# Most obscure tarantula species?



## Driller64 (Apr 9, 2014)

I'll be using this thread a way to add species to my wish list, as I'm too lazy to find these species myself. List as many as you can. Title says all, have at it!

Sent from my T-Mobile myTouch Q using Tapatalk 2


----------



## freedumbdclxvi (Apr 9, 2014)

The ones that aren't discovered yet.

Reactions: Like 1


----------



## Driller64 (Apr 9, 2014)

freedumbdclxvi said:


> The ones that aren't discovered yet.


I meant in the hobby. 

Sent from my T-Mobile myTouch Q using Tapatalk 2


----------



## LordWaffle (Apr 9, 2014)

Generally speaking, I wouldn't call any species that's available in the hobby obscure. They're either new (and really expensive) or lesser known (because of popularity being lower) species of well-known genera. Look into genus Brachypelma outside of smithi, emelia, vagans, boehmi, albopilosum and auratum. Or try some of te lesser-known Aphonopelma species.


----------



## Driller64 (Apr 9, 2014)

Looking on the World Spider Catalog and seeing a lot of obscure species there (or at least ones I haven't heard of). However, it is impossible to know which species are in the hobby. Are species listed in the World Spider Catalog generally in the hobby?

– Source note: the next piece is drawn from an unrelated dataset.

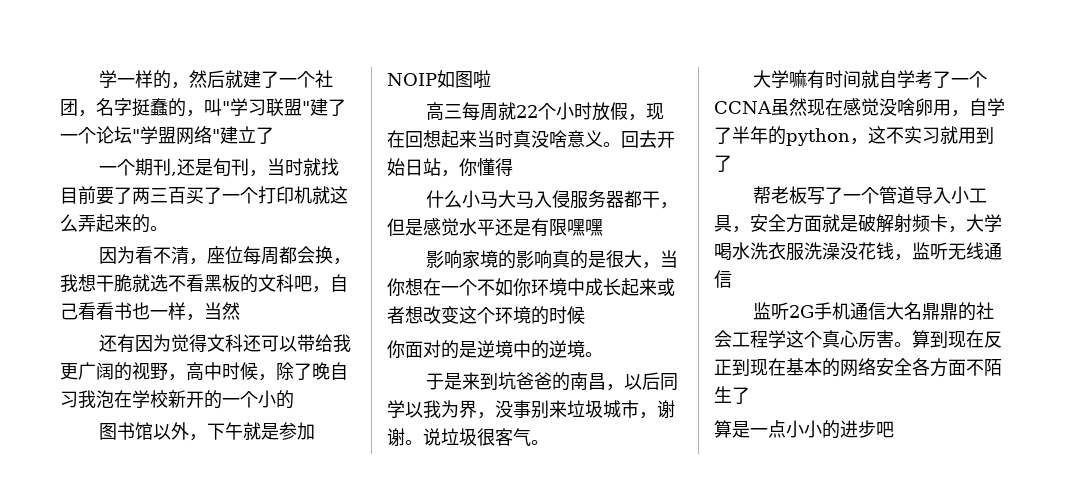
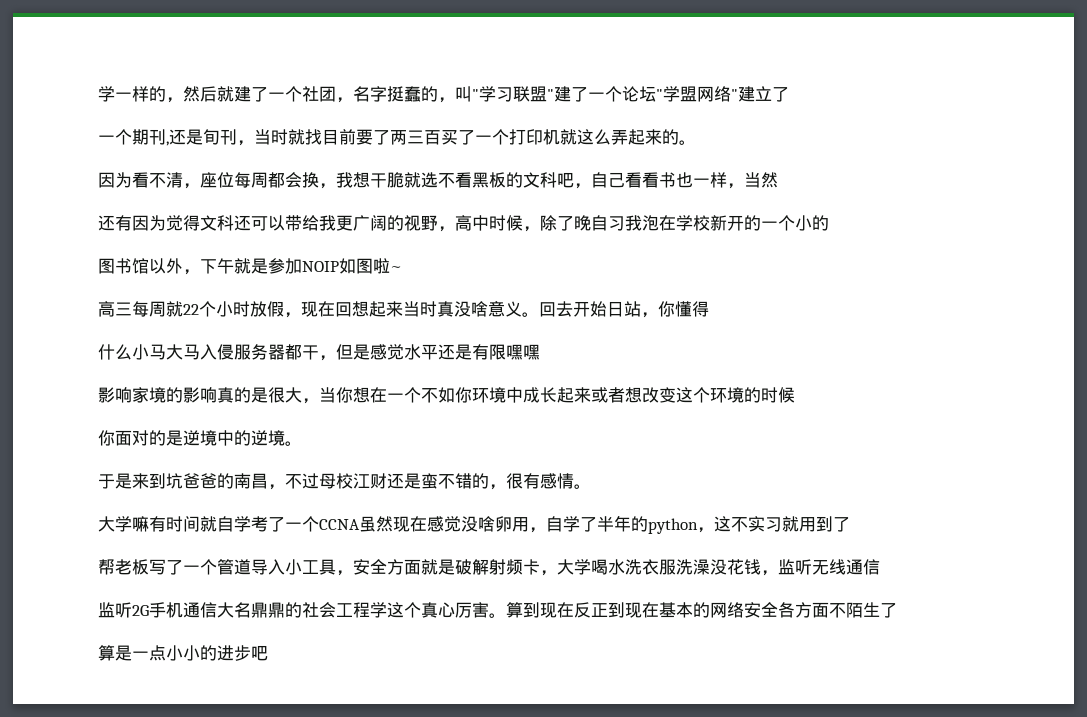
- 图书馆以外，下午就是参加NOIP如图啦
+ 图书馆以外，下午就是参加NOIP如图啦~
- 于是来到坑爸爸的南昌，以后同学以我为界，没事别来垃圾城市，谢谢。说垃圾很客气。
+ 于是来到坑爸爸的南昌，不过母校江财还是蛮不错的，很有感情。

Sent from my T-Mobile myTouch Q using Tapatalk 2


----------



## Beary Strange (Apr 9, 2014)

Driller64 said:


> Looking on the World Spider Catalog and seeing a lot of obscure species there (or at least ones I haven't heard of). However, it is impossible to know which species are in the hobby. Are species listed in the World Spider Catalog generally in the hobby?
> 
> Sent from my T-Mobile myTouch Q using Tapatalk 2


It's not even a little bit impossible. Simply shopping around you will see what's generally available. Research goes a long way.

Reactions: Like 5


----------



## Hydrazine (Apr 9, 2014)

I think the Grammostola genus is pretty obscure aside from rosea/porteri/pulchripes/pulchra.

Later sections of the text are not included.